A sperm whale washed ashore near Nelson could have died after becoming disoriented by seismic research north of Tasman Bay, a zoologist says.
Otago University zoologist and researcher Liz Slooten said other possibilities were a fishing vessel hit it, or it got tangled while eating off a longline.
Without an autopsy it was hard to say, she said.
The whale, which beached on Rabbit Island near Nelson yesterday, was one of several seen in the bay in recent days, and which was initially thought to have been a humpback or right whale.
Dr Slooten said it looked too well to have died of natural causes.
She said the fully grown male, which was still young, could have died after becoming disoriented by seismic research being done north of Tasman Bay.
An online ship-tracking system showed two seismic research vessels had been operating seismic detectors each side of Cook Strait - one in the Taranaki Basin, north of d'Urville Island across to Farewell Spit and up to New Plymouth, the other east of Wellington.
The technology pinpointed areas for oil drilling, or studied the geology of the sea floor by towing equipment which shot loud blasts of compressed air through the water and deep into the seabed. The waves reflected back information about buried oil and gas deposits.
Dr Slooten said Cook Strait was an occasional transit zone for sperm whales, which normally lived in ocean depths of up to 1000 metres - and never in shallow depths such as those in Tasman Bay.

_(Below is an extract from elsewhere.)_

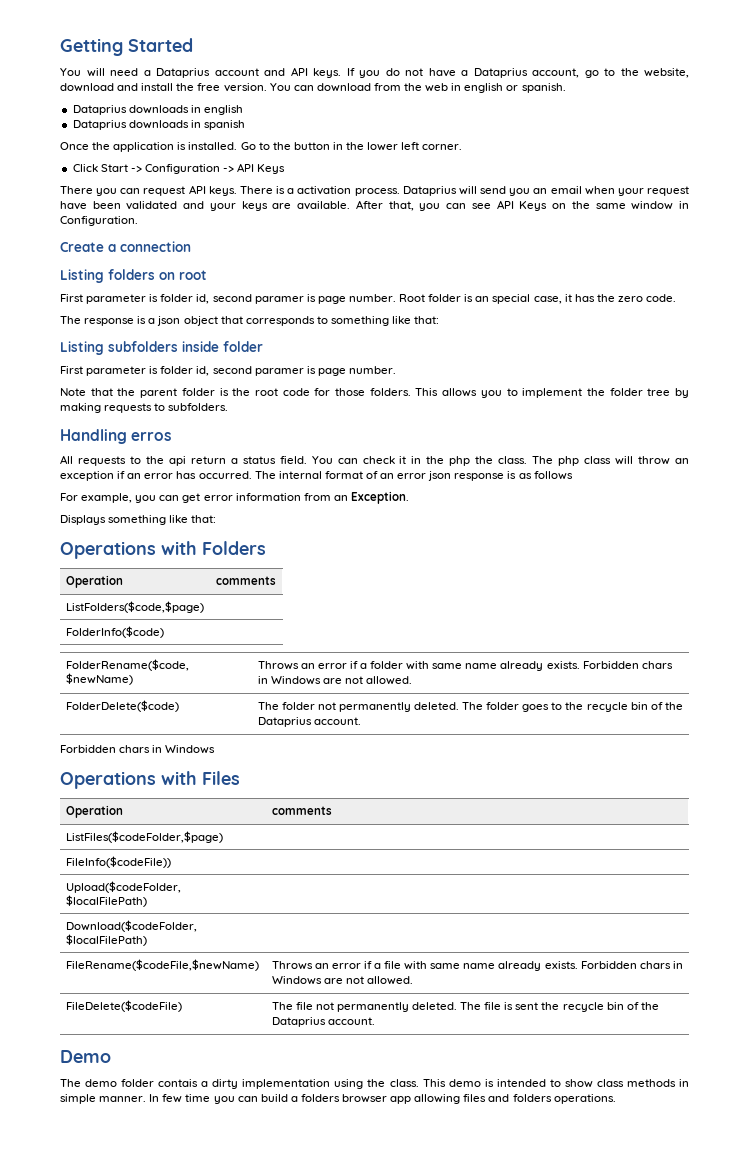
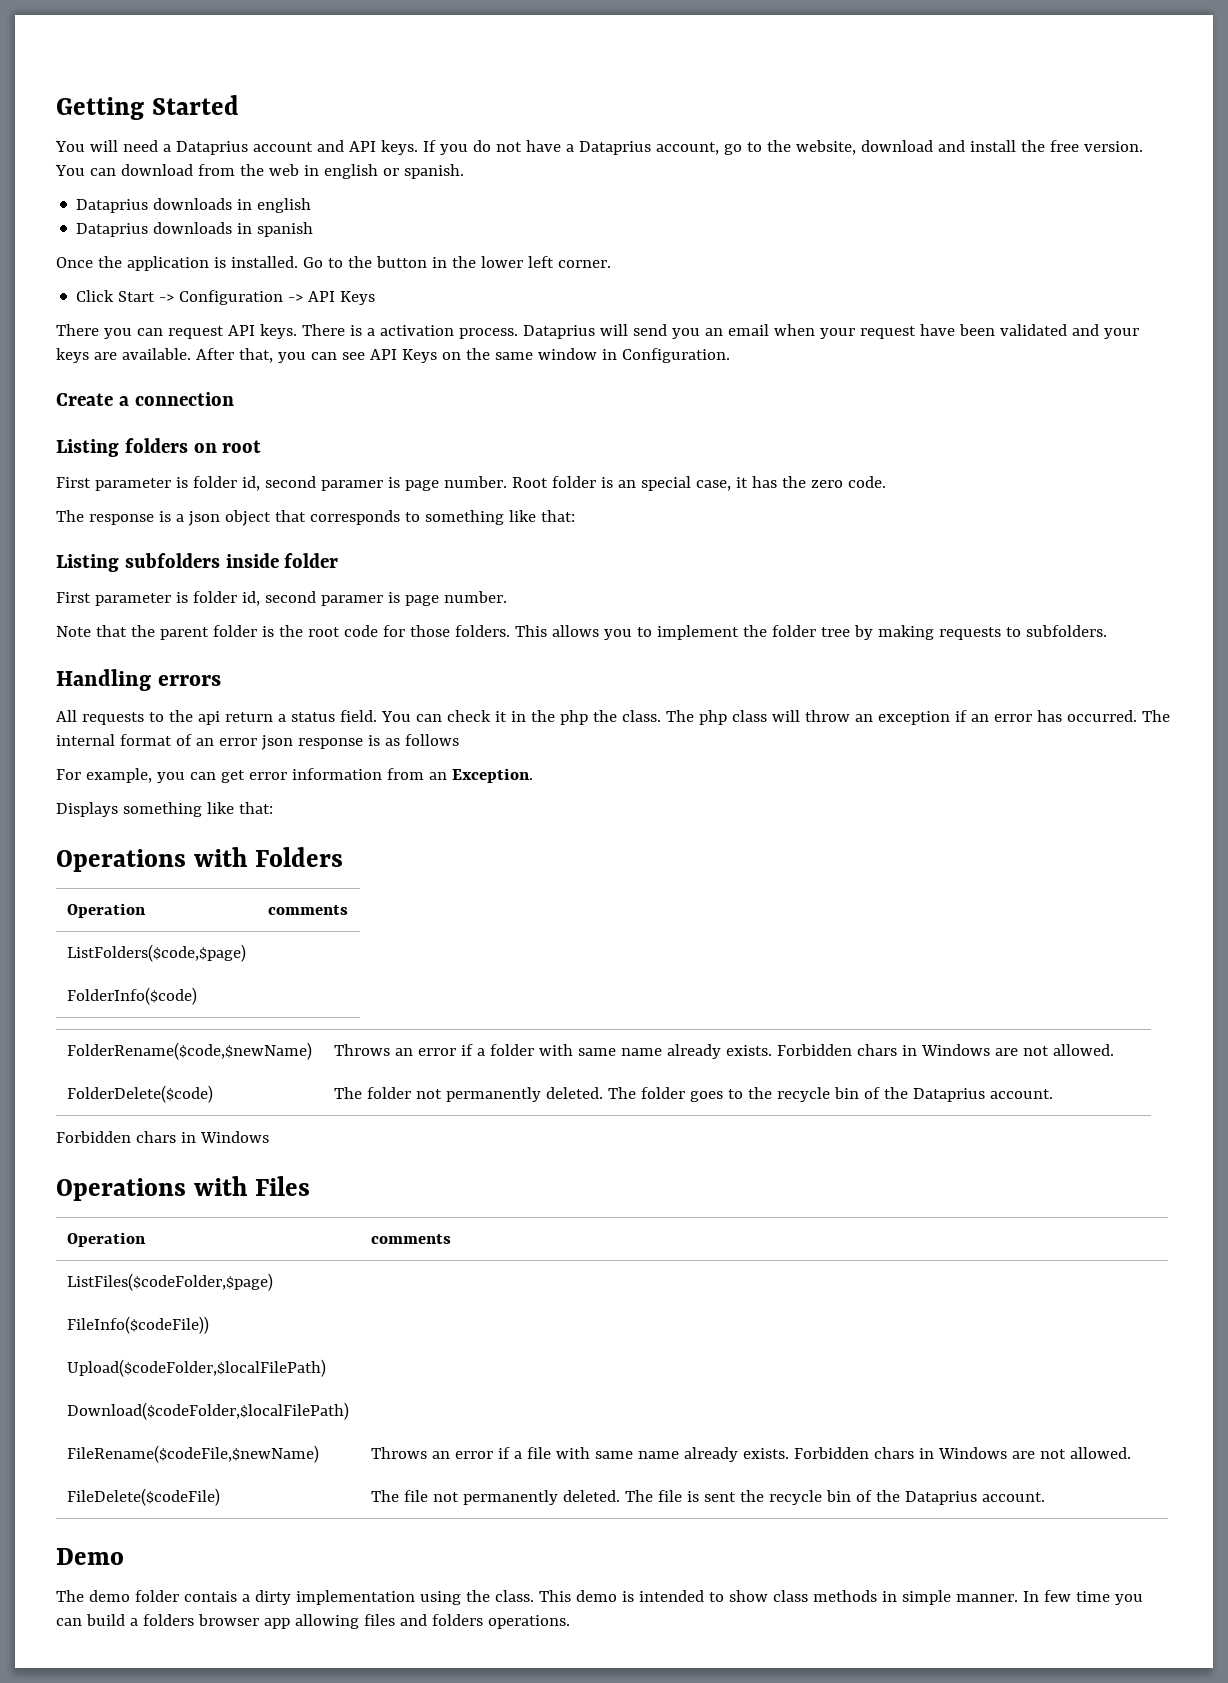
- Handling erros
+ Handling errors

"With these seismic vessels happening on both sides of Cook Strait, it is conceivable the noise from one of these two vessels confused it and it's fled, then heard more of the same noise ahead and it's tried to escape, but we'll never be able to prove, or disprove that," Dr Slooten said.
She said seismic noise travelled several hundred kilometres. There were several instances overseas sperm and beaked whales stranded near vessels operating sonar equipment.

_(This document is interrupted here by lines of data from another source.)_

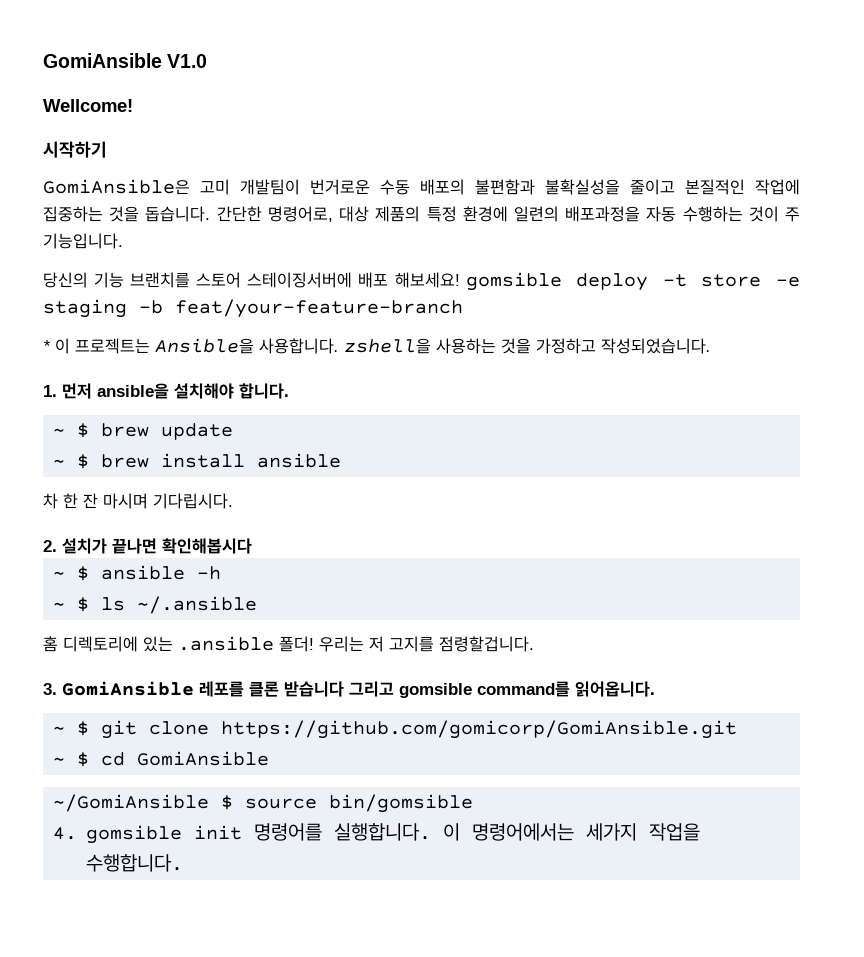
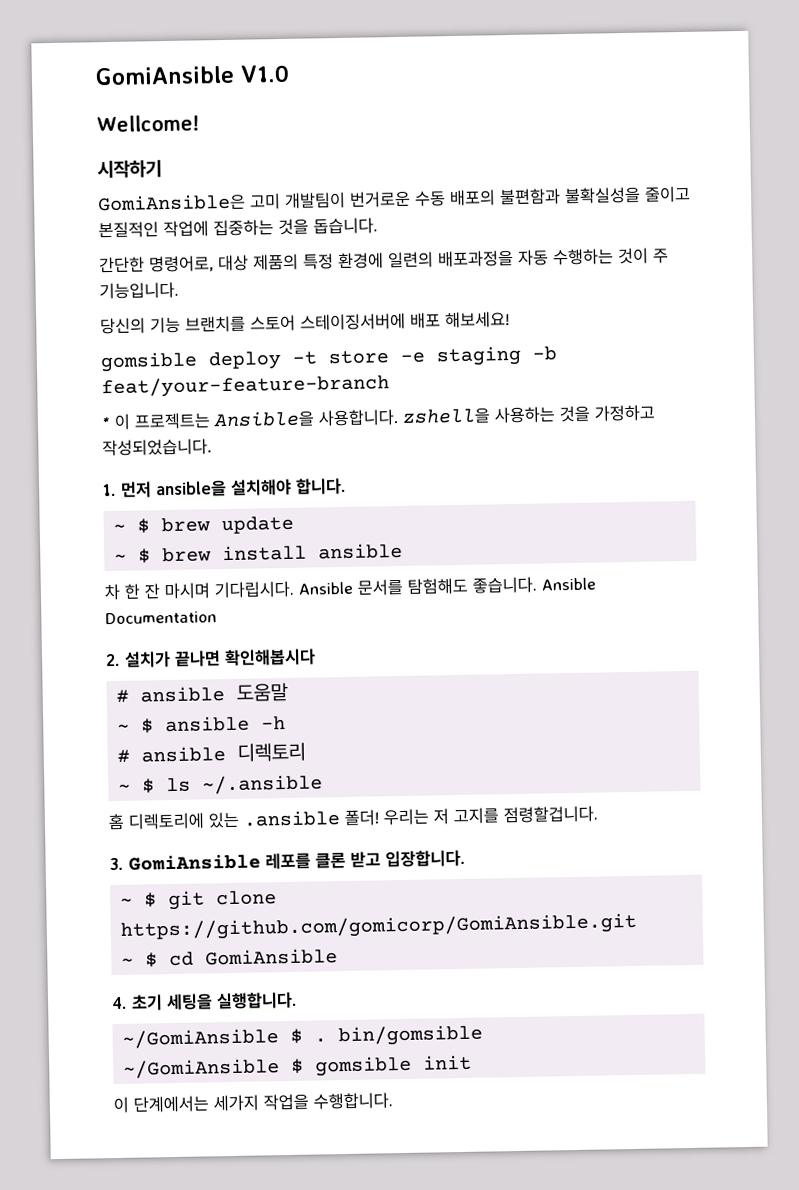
- GomiAnsible은 고미 개발팀이 번거로운 수동 배포의 불편함과 불확실성을 줄이고 본질적인 작업에 집중하는 것을 돕습니다. 간단한 명령어로, 대상 제품의 특정 환경에 일련의 배포과정을 자동 수행하는 것이 주 기능입니다.
+ GomiAnsible은 고미 개발팀이 번거로운 수동 배포의 불편함과 불확실성을 줄이고 본질적인 작업에 집중하는 것을 돕습니다.
+ 간단한 명령어로, 대상 제품의 특정 환경에 일련의 배포과정을 자동 수행하는 것이 주 기능입니다.
- 당신의 기능 브랜치를 스토어 스테이징서버에 배포 해보세요! gomsible deploy -t store -e staging -b feat/your-feature-branch
+ 당신의 기능 브랜치를 스토어 스테이징서버에 배포 해보세요!
+ gomsible deploy -t store -e staging -b feat/your-feature-branch
+ Ansible 문서를 탐험해도 좋습니다. Ansible Documentation
+ # ansible 도움말
+ # ansible 디렉토리
- 3. GomiAnsible 레포를 클론 받습니다 그리고 gomsible command를 읽어옵니다.
+ 3. GomiAnsible 레포를 클론 받고 입장합니다.
- ~/GomiAnsible $ source bin/gomsible
+ 4. 초기 세팅을 실행합니다.
+ ~/GomiAnsible $ . bin/gomsible
- 4. gomsible init 명령어를 실행합니다. 이 명령어에서는 세가지 작업을 수행합니다.
+ ~/GomiAnsible $ gomsible init
+ 이 단계에서는 세가지 작업을 수행합니다.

"When you make a noise offshore, beaked whales in particular will flee inshore."
Dr Slooten said deep scars on the whale's side could be from a ship's propellor, but again it was hard to say.

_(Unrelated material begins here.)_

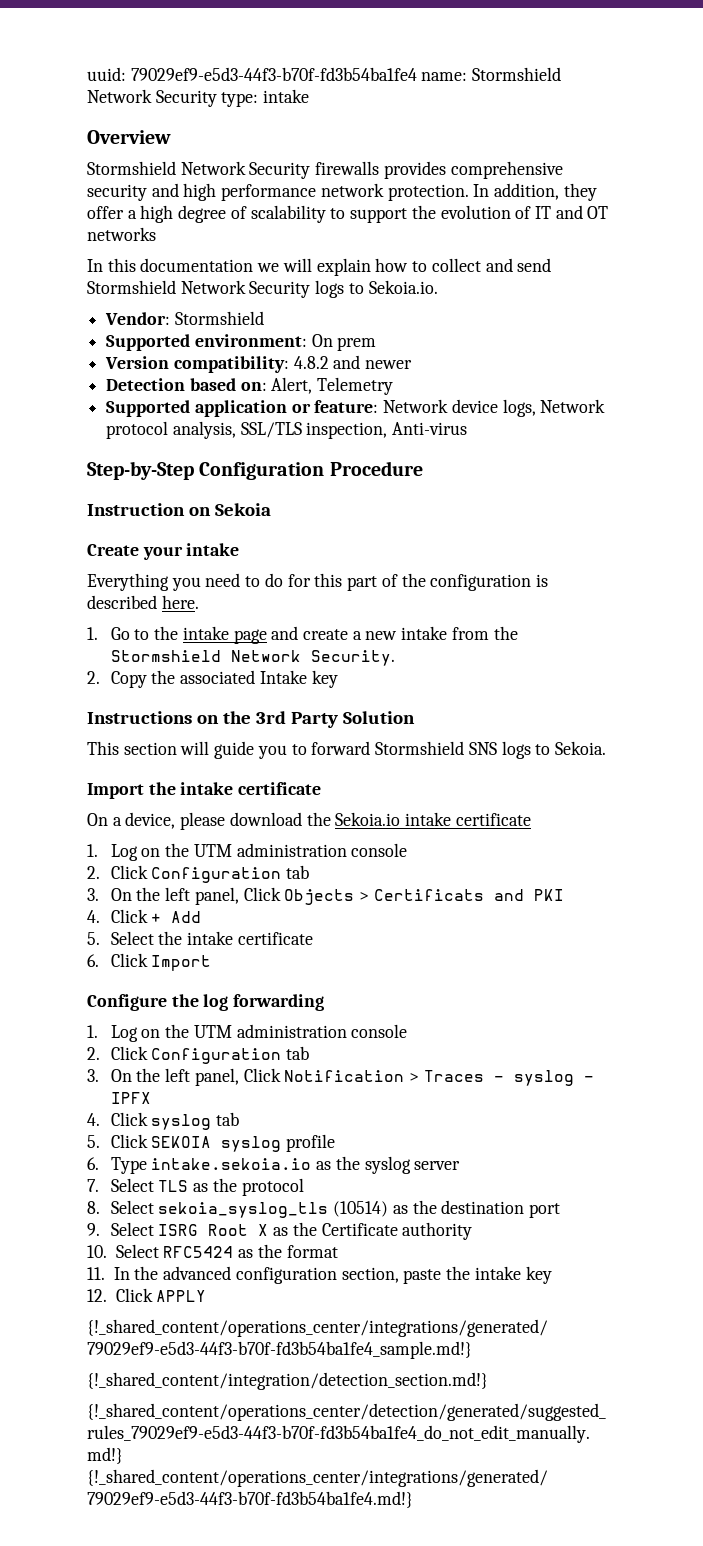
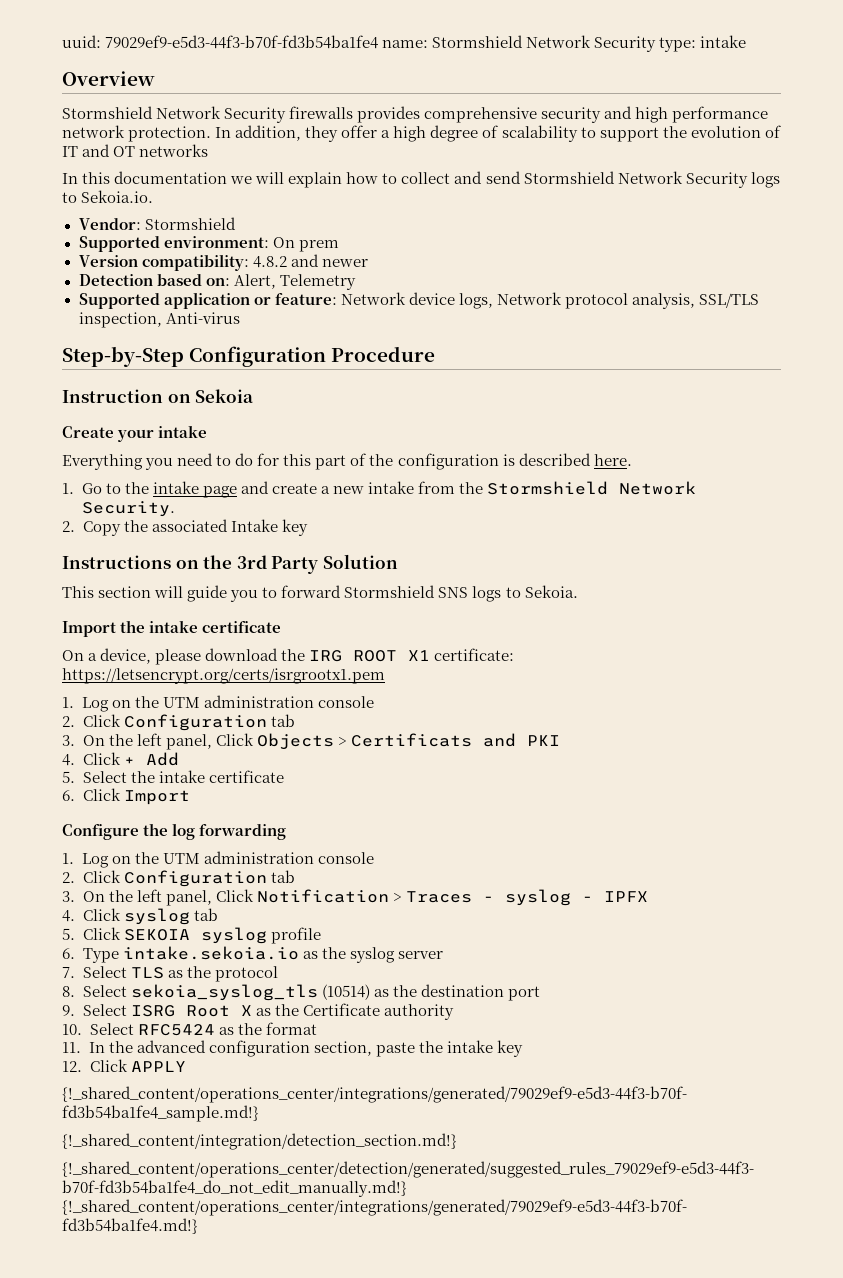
- On a device, please download the Sekoia.io intake certificate
+ On a device, please download the IRG ROOT X1 certificate: https://letsencrypt.org/certs/isrgrootx1.pem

The line of small sharks and fish-heads washed ashore near the whale indicated it might have become tangled with a fishing vessel while eating fish off a longline.
She said sperm whales often got cheeky and went up to boats to take fish off lines.
Residents first spotted the whale offshore on Thursday.
At that time, Dr Slooten said the fact the whale was in shallow waters - and the way it was behaving - indicated it was unwell and confused.
She said sightings of other whales nearby at the time the whale stranded, and following after a yacht on Tasman Bay, were unusual but not impossible.
"Sperm whale females and calves come about as far south as Cook Strait ... when the males reach sexual maturity the leave the group.
"One of the size in Nelson will generally be solitary and roving from one group to another, and mating with the females."